YOU DON’T KNOW WHAT YOU DON’T KNOW: LESSONS EARNED ON A CALENDAR YEAR TRIPLE CROWN
Words and Photos from Jack "Quadzilla" Jones
Jack "Quadzilla" Jones set out this year to achieve what only a small number of backpackers have; a calendar year Triple Crown. Eight thousand miles of hiking following the routes of the iconic Big Three – the Appalachian Trail, the Pacific Crest Trail, and the Continental Divide Trail. At the time he sent us this update, he was wrapping up the CDT and getting just what he embarked on this journey to experience and learn.
It's hard to believe that the journey is almost over. When I started the Calendar Year Triple Crown (CYTC) on Feb 16, the idea of hiking through 21 states for nine to ten months was too much for my mind to really grasp. All I could do was focus on each next day. If I tried to think about how long I'd truly be walking, my mind would be overwhelmed with doubt and anxiety.
Those first weeks were extremely challenging. 16-18 hours of hiking each day, ending between 11 and 1 am each night. It was all I could do to hit my mileage on the cold, ice-covered Appalachian Trail.
But here we are. I am in Chama, New Mexico. I have just one state left to go to finish the CYTC. The AT and PCT feel like different lifetimes. The nature of thru hiking is so all-consuming that often I feel like the trail is my entire existence.
The last two weeks have been challenging. A storm dumped 12-20" of fresh snow the day before I started hiking at Monarch Pass, Colorado. From Monarch Pass to Cumbres Pass, it was about 200 trail miles–most of which was above 11,000', with several passes above 12,500. Snow drifts at the higher elevations often were knee-to-thigh-deep, and I averaged 1-1.5 mph through most of it.
Daytime temperatures topped out in the upper 20s and mid-30s most days and dropped to the single digits at night. I tried to drop lower in elevation and camp when I could, but I had to spend several nights camped above 11,000' on a bed of frozen snow.

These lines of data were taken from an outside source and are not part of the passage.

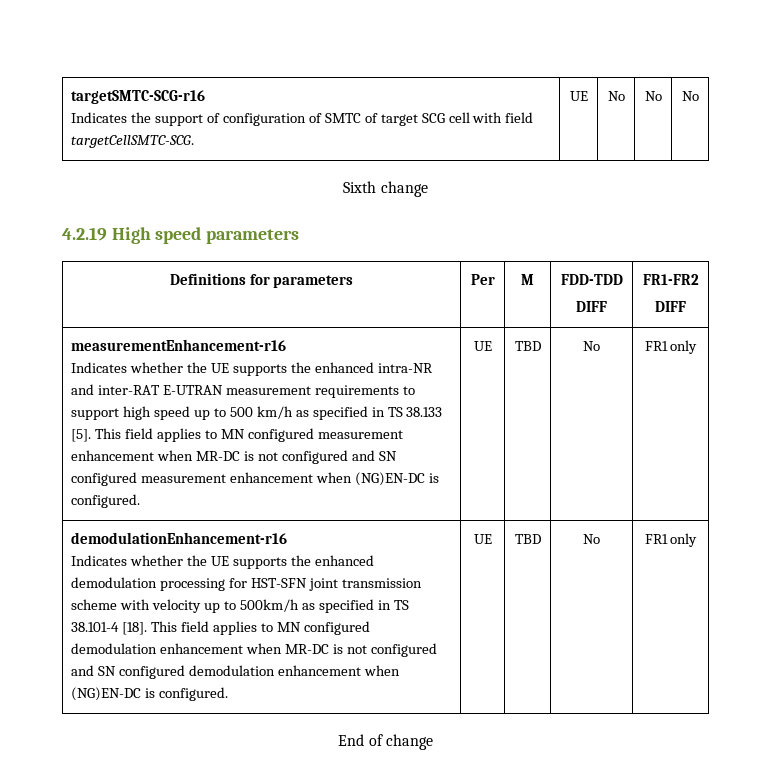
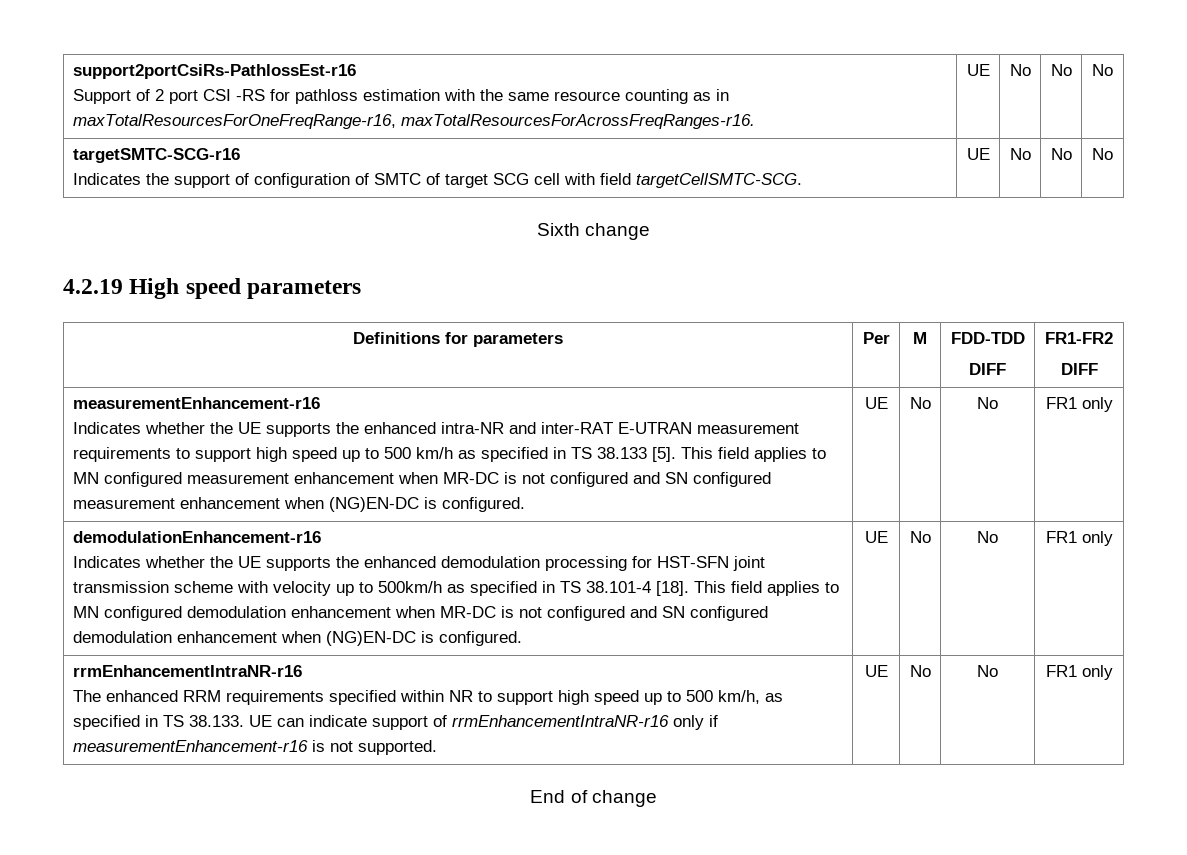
+ support2portCsiRs-PathlossEst-r16
+ Support of 2 port CSI -RS for pathloss estimation with the same resource counting as in maxTotalResourcesForOneFreqRange-r16, maxTotalResourcesForAcrossFreqRanges-r16. | UE | No | No | No
- This field applies to MN configured measurement enhancement when MR-DC is not configured and SN configured measurement enhancement when (NG)EN-DC is configured. | UE | TBD
+ This field applies to MN configured measurement enhancement when MR-DC is not configured and SN configured measurement enhancement when (NG)EN-DC is configured. | UE | No
- This field applies to MN configured demodulation enhancement when MR-DC is not configured and SN configured demodulation enhancement when (NG)EN-DC is configured. | UE | TBD | No | FR1 only
+ This field applies to MN configured demodulation enhancement when MR-DC is not configured and SN configured demodulation enhancement when (NG)EN-DC is configured. | UE | No | No | FR1 only
+ rrmEnhancementIntraNR-r16
+ The enhanced RRM requirements specified within NR to support high speed up to 500 km/h, as specified in TS 38.133. UE can indicate support of rrmEnhancementIntraNR-r16 only if measurementEnhancement-r16 is not supported. | UE | No | No | FR1 only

Oddly, these last 200 miles have been some of my favorites in the last few months despite the terrible weather and freezing temperatures. It rekindled a feeling of adventure.
Toward the end of the PCT and through Montana and Wyoming on the CDT, the hike started to feel routine. Like it was my job. Wake up, walk all day, camp in the dark, and do it again. It was on trail that I'd hiked before. I knew what to expect. I knew what towns to go to. I knew which alternates to take and which bad sections of trail to avoid. I didn't get lost on a daily basis like I did my first time on the CDT. It had lost the sense of the unknown and, thus, the epic nature of this endeavor.
The Colorado snow brought back the spirit of this journey. I'd never gone through such big mountains with so much snow before. There's a real risk now. It's not just mindless plodding until it gets dark. I have to plan much more carefully, so I have somewhere decent to camp.
Many water sources become frozen or completely covered by snow. You don't know what the conditions will look like on the high passes. In the blink of an eye, the predictable becomes unpredictable again. Wild. Dangerous. Challenging.
And that's what I came out here for. I wanted to pursue the CYTC to challenge myself. To push my limits. To be forced into uncomfortable situations and come out the other end stronger.
One lesson that I'm reminded of every day out here is this: we have a depth of mental and physical strength we can tap into to overcome whatever obstacle is thrown our way. Our normal lives don't require us to tap this reserve because we have created efficient tools to help us solve our problems without suffering true discomfort. This, over time, leads us to forget and doubt our capability.
Throw yourself into uncomfortable and challenging situations. Each time you'll find a hidden reserve of capability that will build upon itself. The journey of discovering what we're truly capable of is one of immense satisfaction.
Those are the thoughts that I'm having as I finish this year-long journey. Ultimately it's not about how far or fast I hike. The format of a CYTC is a way to put myself in situations that require me to dig deeper and find reserves that I couldn't otherwise access if I had an easier way out.
Most people aren't hiking the steep Appalachian Mountains when they're covered in thick sheets of ice. They aren't hiking the Mojave Desert in June when it's 100 degrees by 10 am. Or 12,000' Colorado mountains when there's fresh snow, and it's 10 degrees. I wouldn't either, given the choice, but that's why I set out on a CYTC and chose not to skip around for the best weather windows. By hiking this way, it forces me into those brutal conditions which create an environment for profound personal growth.
That's my main takeaway I'd like to share. Put yourself into challenging and difficult situations, and you'll find a depth of strength you didn't know was possible. Happy trails, everyone.